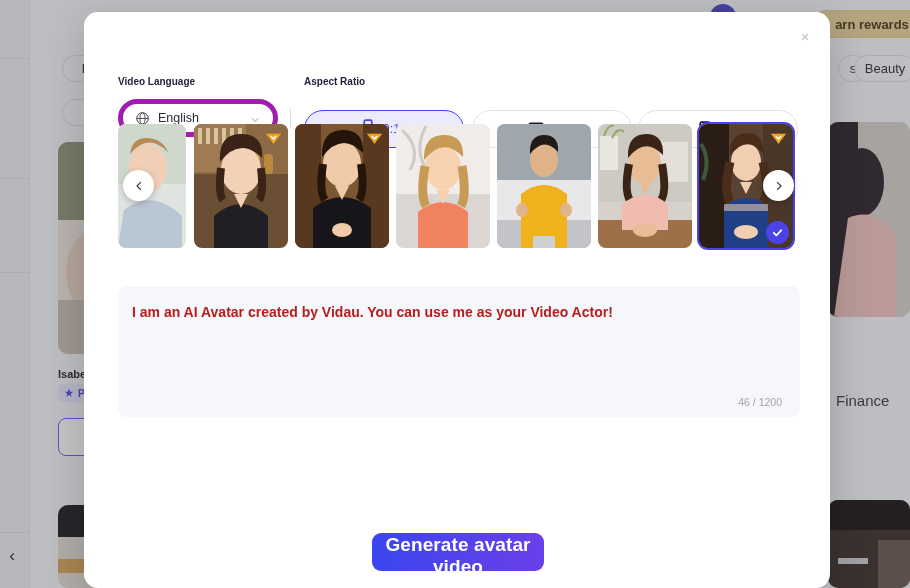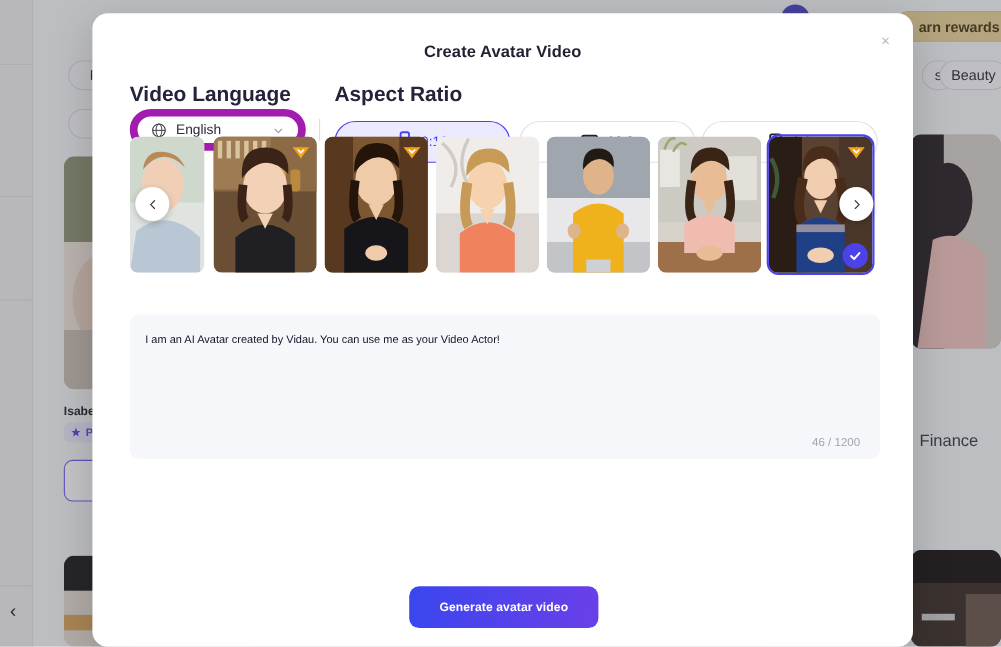"Create Avatar Video" div.modal-title { html: <div>Create Avatar Video</div> -> none }
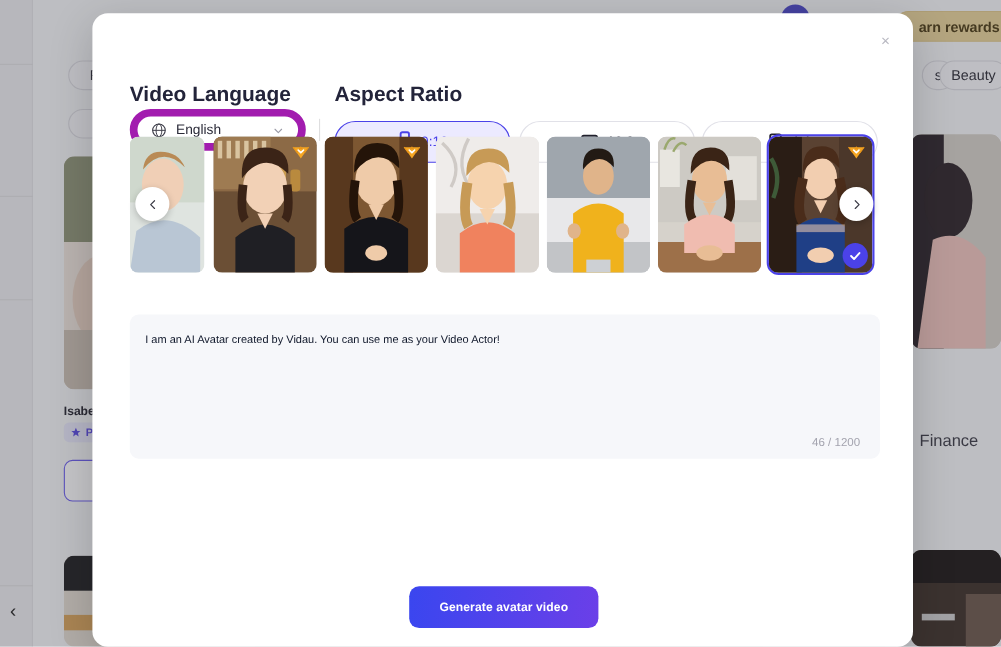"Video Language" .section-label { font-size: 19px -> 10px }
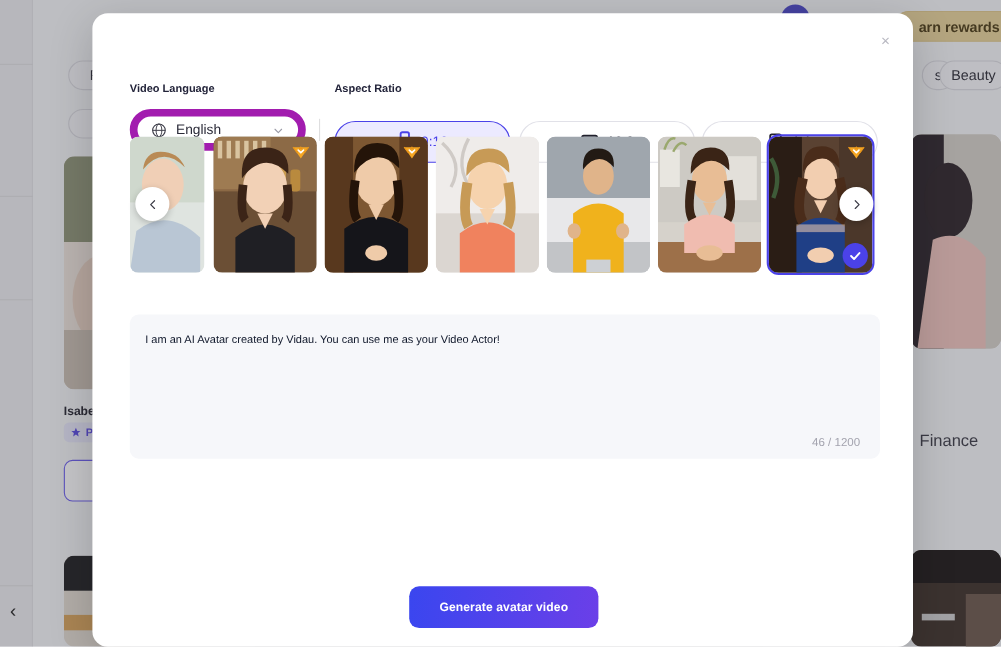"English" .lang-select { border: 7px solid #a21caf -> 5px solid #a21caf }
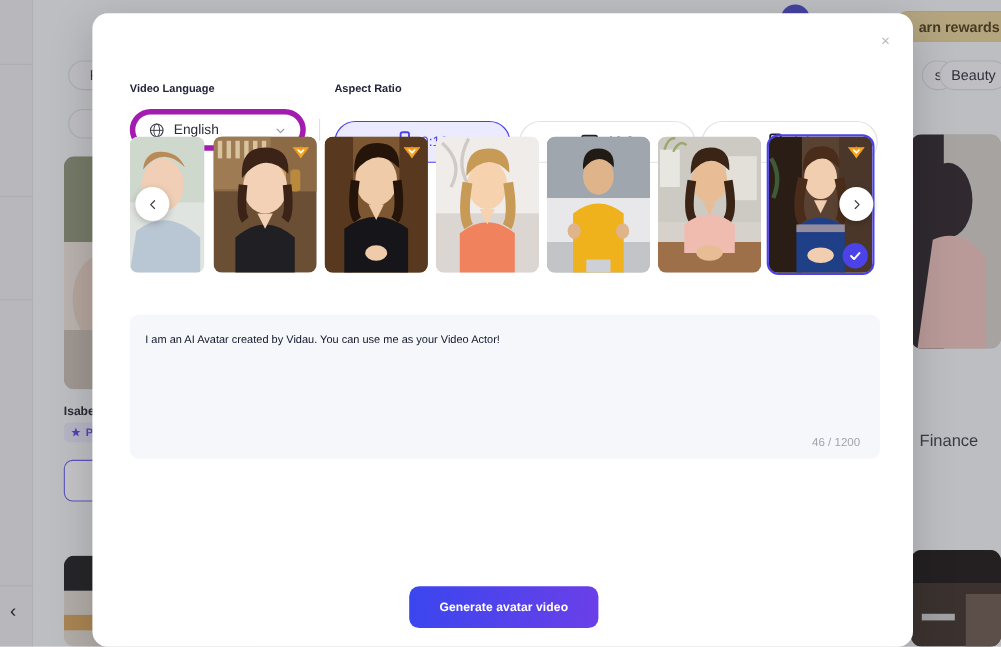"I am an AI Avatar" .script-box { color: #0f172a -> #b91c1c; font-size: 10px -> 14px; font-weight: none -> bold }
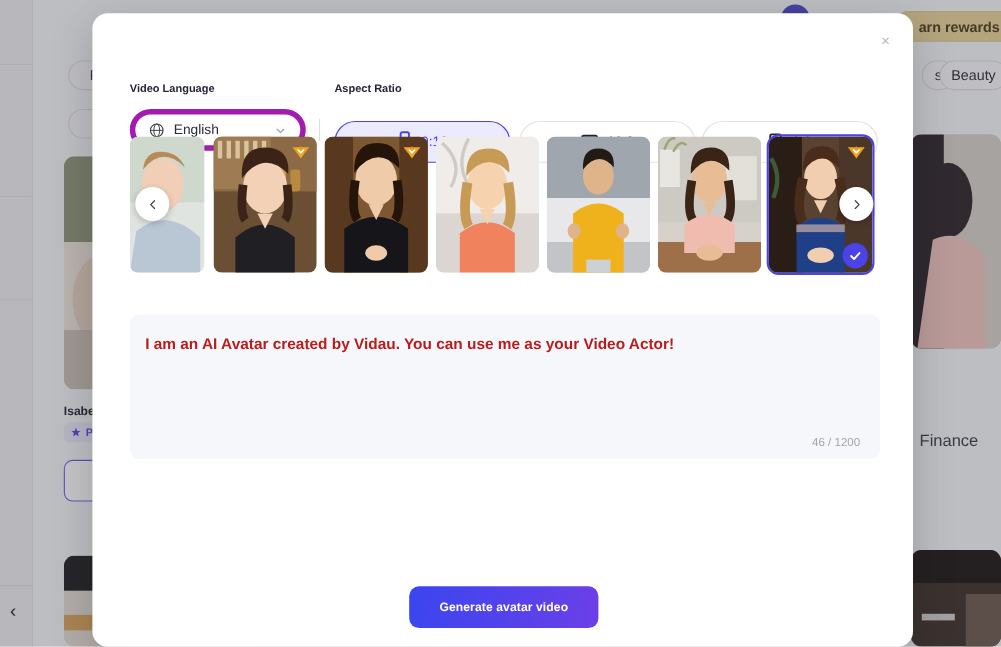"Generate avatar video" .generate-btn { font-size: 11px -> 19px }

__________________________________________________

*Task objective*: Your answer must be an exact transcription of every entry, minus the pictures.

*Exercise result*:
"Create Avatar Video" div.modal-title { html: <div>Create Avatar Video</div> -> none }
"Video Language" .section-label { font-size: 19px -> 10px }
"English" .lang-select { border: 7px solid #a21caf -> 5px solid #a21caf }
"I am an AI Avatar" .script-box { color: #0f172a -> #b91c1c; font-size: 10px -> 14px; font-weight: none -> bold }
"Generate avatar video" .generate-btn { font-size: 11px -> 19px }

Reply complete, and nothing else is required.